THE RECORDS —

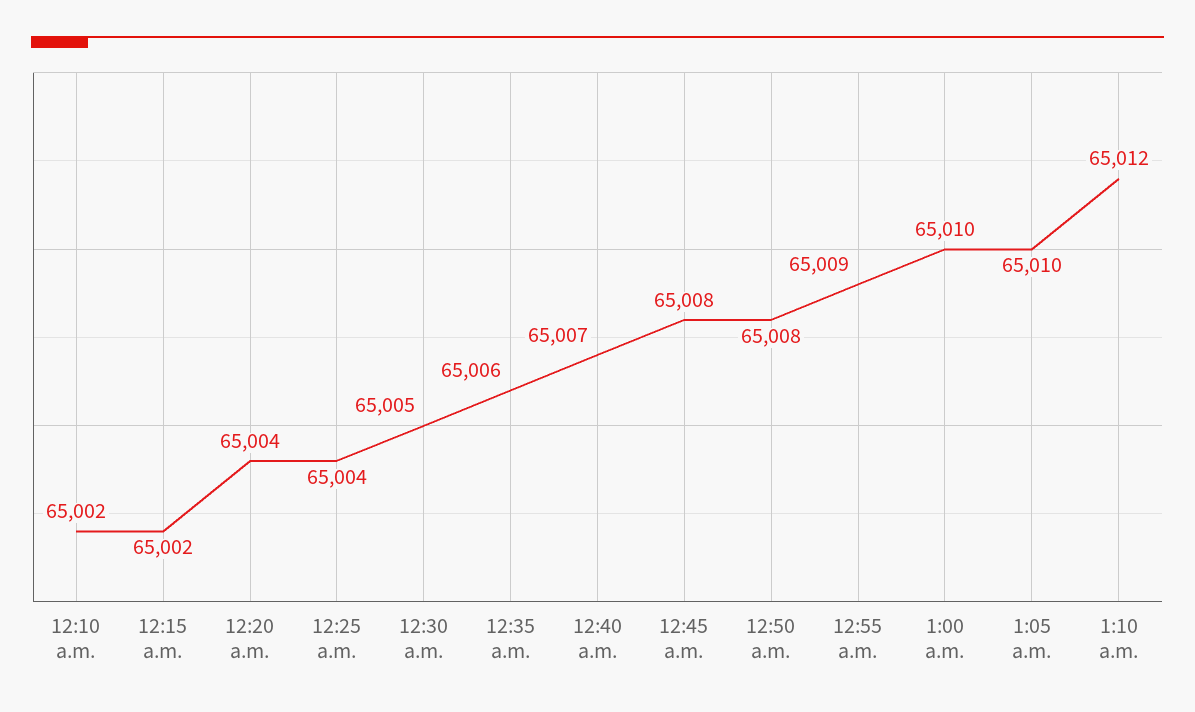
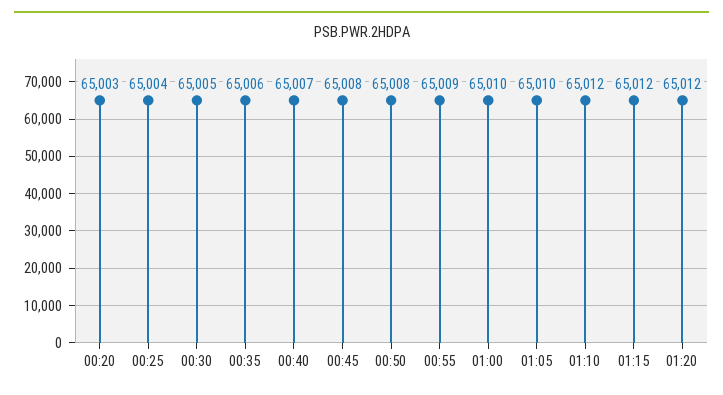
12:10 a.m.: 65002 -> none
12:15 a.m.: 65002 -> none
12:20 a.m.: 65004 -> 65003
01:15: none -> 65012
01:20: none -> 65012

==

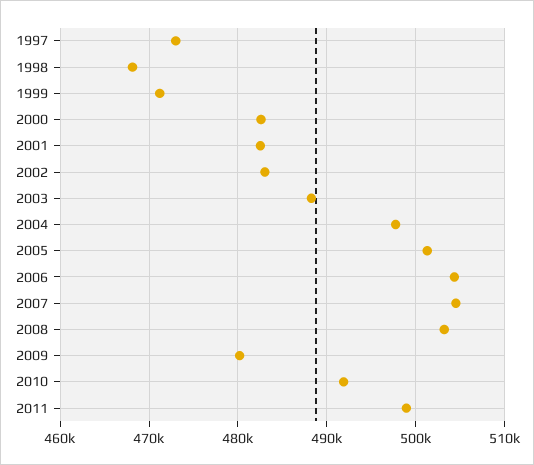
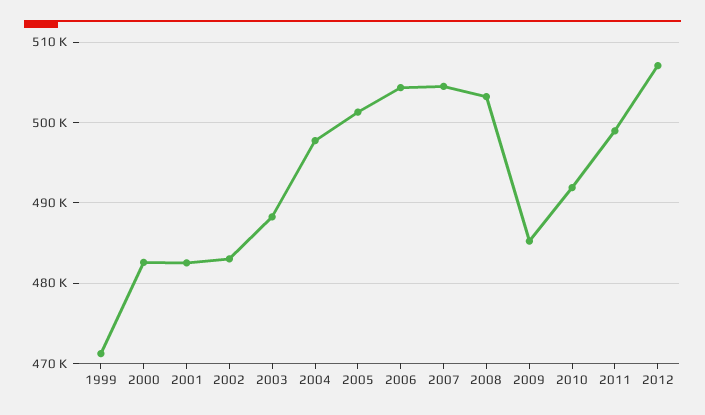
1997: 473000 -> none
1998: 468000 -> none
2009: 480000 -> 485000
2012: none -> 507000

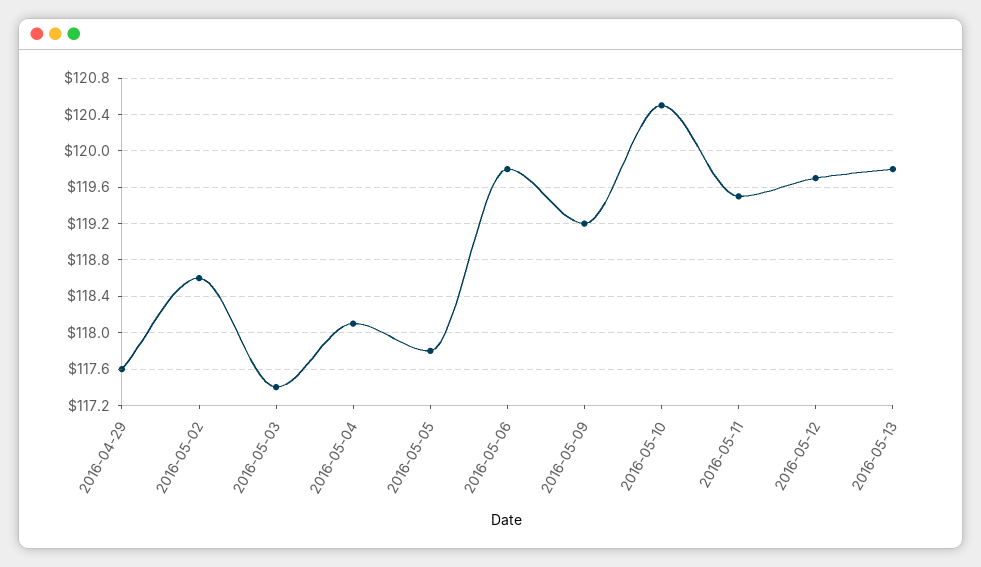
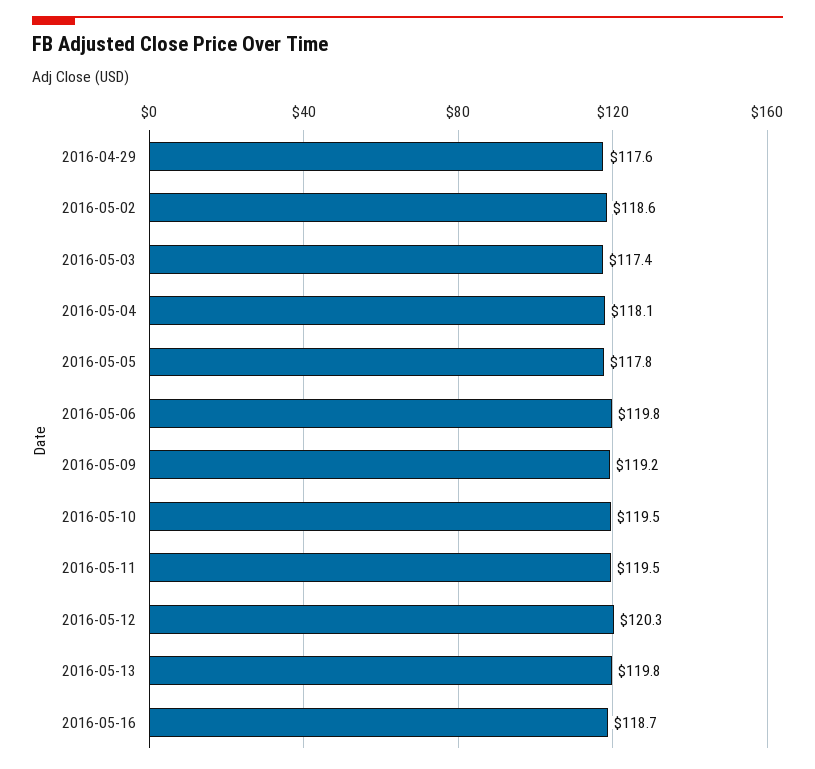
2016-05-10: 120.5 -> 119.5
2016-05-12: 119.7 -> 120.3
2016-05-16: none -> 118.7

PROBLEM STATEMENT —
Whenever the word "none" occurs in a line of the listing above, return that line.

WRITTEN SOLUTION —
12:10 a.m.: 65002 -> none
12:15 a.m.: 65002 -> none
01:15: none -> 65012
01:20: none -> 65012
1997: 473000 -> none
1998: 468000 -> none
2012: none -> 507000
2016-05-16: none -> 118.7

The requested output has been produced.